The land sought to be taken was all platted in September, 1892, and the plat was accepted and approved by the village board. As to the portion of Spring street described in the petition, it was stipulated that it had never been .used as a street. The evidence shows that the only use which had ever been made of the portion of Burlington avenue described in the petition was the excavation of earth therefrom for making the embankment upon which the Chicago, Burlington and 'Quincy railway was built and as a dump-heap for waste material — old bed-springs, automobile bodies, plaster, tin cans and other rubbish. There were large trees over thirty years old growing on the alleged street. The evidence showed it was impassable, and that in order to get to the dump-heap it was necessary to pass over adjoining property platted as lots. The evidence showed that from the time of its platting its use as a street was not possible by reason of its physical conformation.

The making and recording of the plat and its approval by the city council do not constitute an acceptance of it as a conveyance of the public grounds indicated on the plat. It was no more than an offer, which was not binding, upon the municipal authorities until acceptance by them. The owner of property cannot, by making a plat of an addition to a city, impose upon the public authorities the burden of caring for the streets and alleys included in his subdivision of the property. The approval of the plat by the city council is evidence tending to show that the plat complies with the statute and the ordinances of the city, but it is not an acceptance of the streets and passageways shown upon the plat. Notwithstanding such approval the city still has the right to elect what streets upon the plat shall become public highways and public charges upon the municipality for their maintenance. (Nimpfer v. Village of Fox Lake, 334 Ill. 46; Hoerrmann v. Wabash Railway Co. 309 id. 524; People v. Massieon, 279 id. 312; Russell v. Chicago and Milwaukee Electric Railway Co. 205 id. 155.) The evidence shows that the premises in question were never accepted by the village board as streets. The village was a party to the suit and made no claim to the land as streets and is not here complaining of the court’s judgment of condemnation thereof. On the trial appellee claimed that the land belonged to appellants, and it was included in the estimate of the value of the land condemned and appellants’ dámages were increased thereby. Whether the so-called streets were subject to condemnation, appellants’ property was, and they have no cause for complaint in the premises.

Frank W. Swett represented appellee, and George P. Foster, while technically only representing appellant Lawrence, in fact throughout the entire trial represented both appellants and was the only person who examined and cross-examined the witnesses and made the arguments to the jury for both appellants. Of the premises sought to be condemned, a narrow strip containing .112 of an acre belonged to some Sweet heirs who are not complaining of the judgment, and the remainder, including the so-called streets and called on the trial “the larger tract,” contained 12.169 acres.
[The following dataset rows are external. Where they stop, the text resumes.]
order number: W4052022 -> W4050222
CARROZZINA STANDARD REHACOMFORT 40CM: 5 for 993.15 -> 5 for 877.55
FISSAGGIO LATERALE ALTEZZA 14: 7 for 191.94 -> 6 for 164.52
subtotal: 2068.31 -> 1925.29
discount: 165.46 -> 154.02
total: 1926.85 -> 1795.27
Before argument to the jury was commenced the court stated that it was customary to submit a form of verdict and inquired of counsel if they had checked it over. Swett then handed the typewritten form of verdict later used, to counsel for appellants, who were told by the court to “check it over.” Counsel for appellants then examined the form of verdict, after which Foster handed it to the court, stating, “We have no objection.” This form contained no reference to the so-called streets. After the arguments to the jury were concluded the following took place:

The court: “Counsel on each side, I am confused about this verdict. Will you please step forward ? I think the jury will be confused, too. I notice there are two separate parcels here. The jury will be obliged to divide their verdict, I take it, on the matter of ownership. I tell you what I had better do, if it is agreeable to both of you: Take a red pencil and mark that tract so the jury differentiates on the map — so the jury will know what it is all about.
Mr. Swett: “The testimony on that 12-foot strip was that it was the same acreage value.
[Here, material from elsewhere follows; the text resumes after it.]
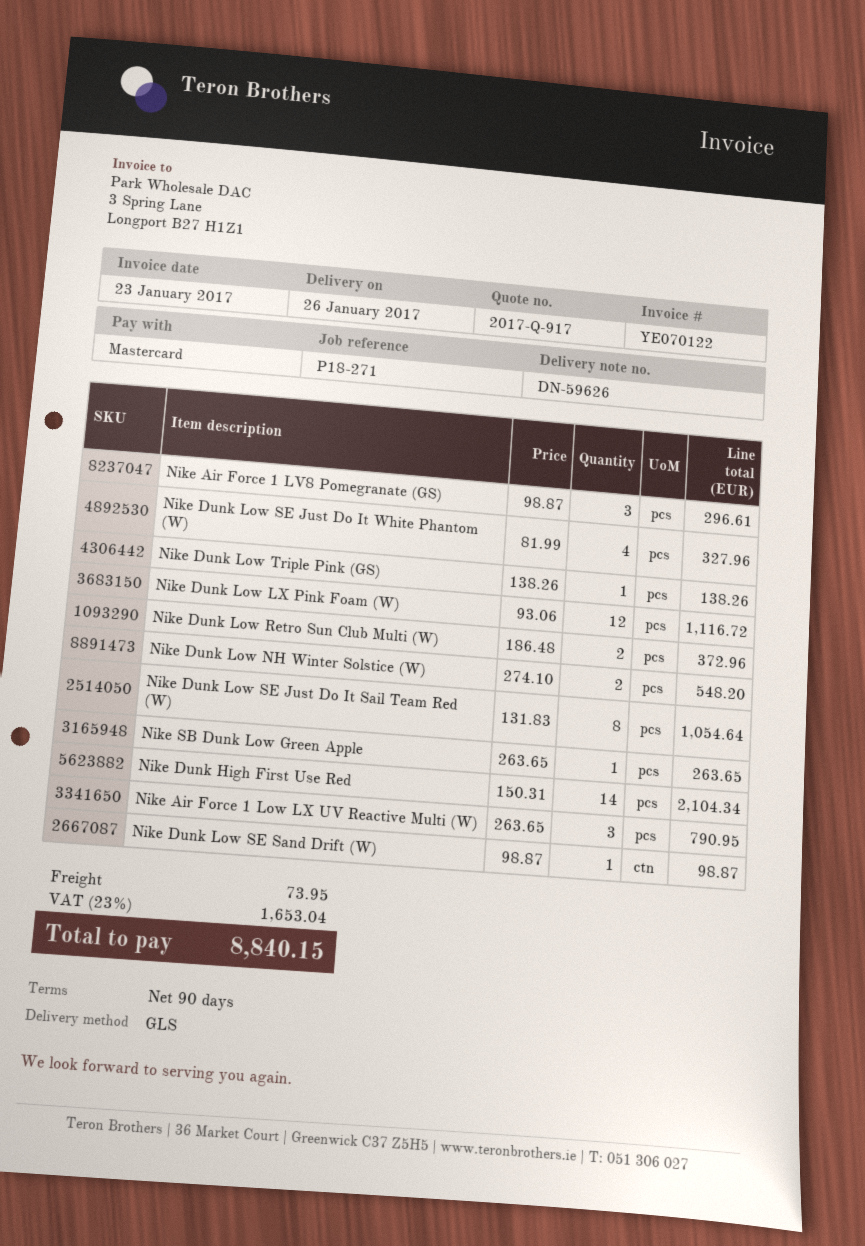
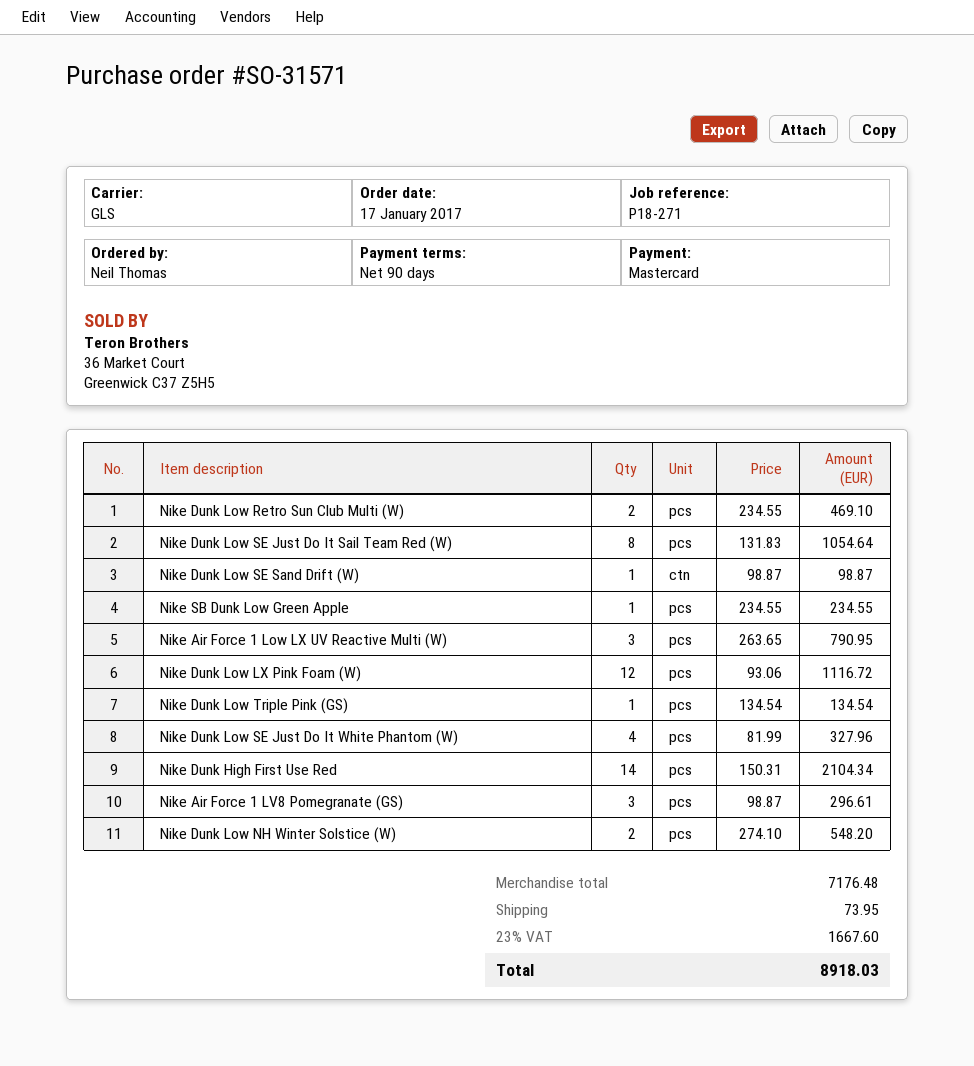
Nike Dunk Low Triple Pink (GS): 1 x 138.26 = 138.26 -> 1 x 134.54 = 134.54
Nike Dunk Low Retro Sun Club Multi (W): 2 x 186.48 = 372.96 -> 2 x 234.55 = 469.10
Nike SB Dunk Low Green Apple: 1 x 263.65 = 263.65 -> 1 x 234.55 = 234.55
tax: 23% = 1653.04 -> 23% = 1667.60
total: 8840.15 -> 8918.03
The court: “Just a minute. Take a red pencil and mark that part there — mark it ‘No. 2/ Then on the verdict we will—
Mr. Swett: “If the court please, it is .112 of an acre in lot ‘A.’ I think if we mark it any mo.re — it is referred to all through the case as .112 of an acre, lot ‘A.’ Whatever you say we will do.
The court: “Well, I thought it would be a good idea to mark that with a red pencil or a pencil of some sort. Mark it ‘No. 2,’ and the rest of the property will be ‘No. 1.’ Then I will mark it in the verdict the same way. I will mark it ‘No. 1’ and I will mark this little special strip of property ‘No. 2/ Otherwise the jury might be confused in this long trial and fill in the wrong blanks and we would have all this work to do over again. We don’t want to do that. Make it as clear as possible.
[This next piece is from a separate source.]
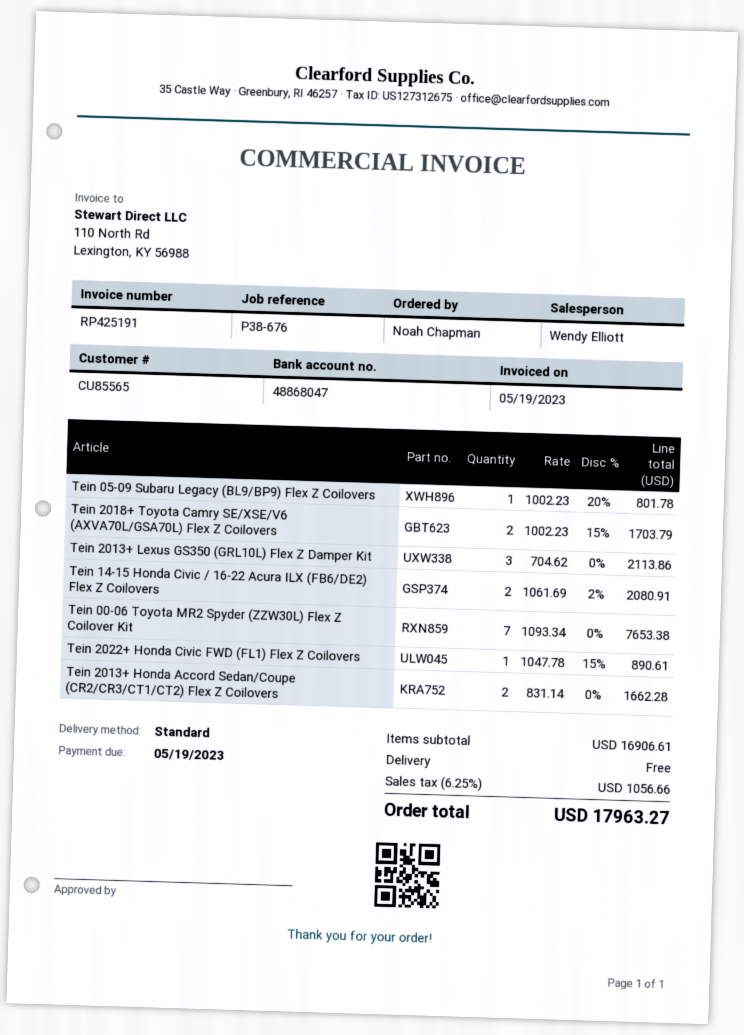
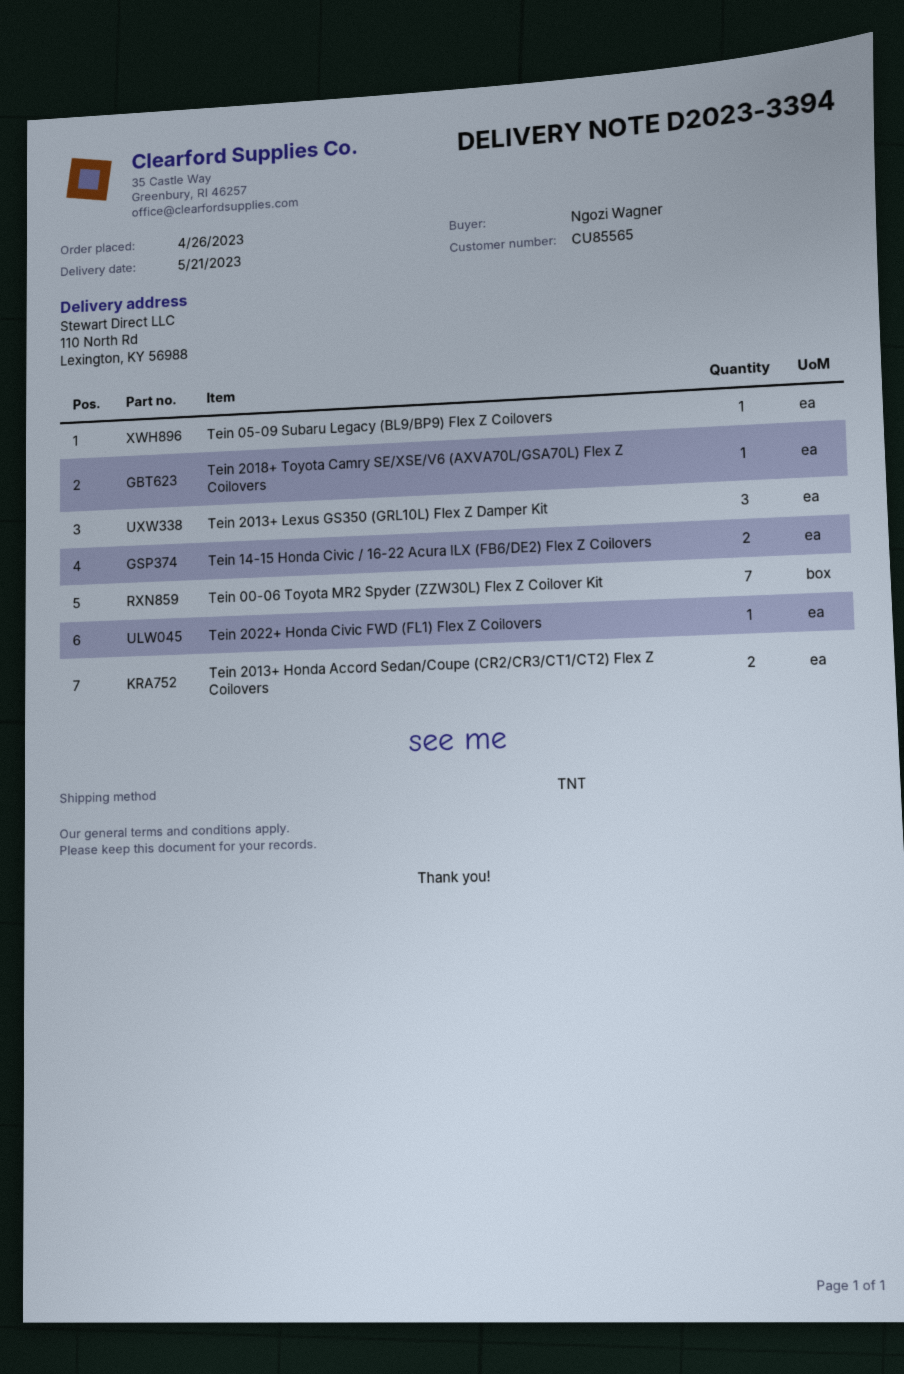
ordered by: Noah Chapman -> Ngozi Wagner
shipping method: standard -> TNT
Tein 2018+ Toyota Camry SE/XSE/V6 (AXVA70L/GSA70L) Flex Z Coilovers: 2 -> 1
Mr. Swett: “Is exhibit ‘A’ here ?
“(Mr. Foster picks up from the table a blue-print which is a duplicate of petitioner’s exhibit ‘A.’)
Mr. Swett: “That is one of those the jurors had.
“(Two copies of the blue-print, petitioner’s exhibit ‘A,’ were by stipulation used by the jury throughout the trial for reference.)
The court: “Use any kind of a pencil — a blue pencil. Take this blue pencil.
Mr.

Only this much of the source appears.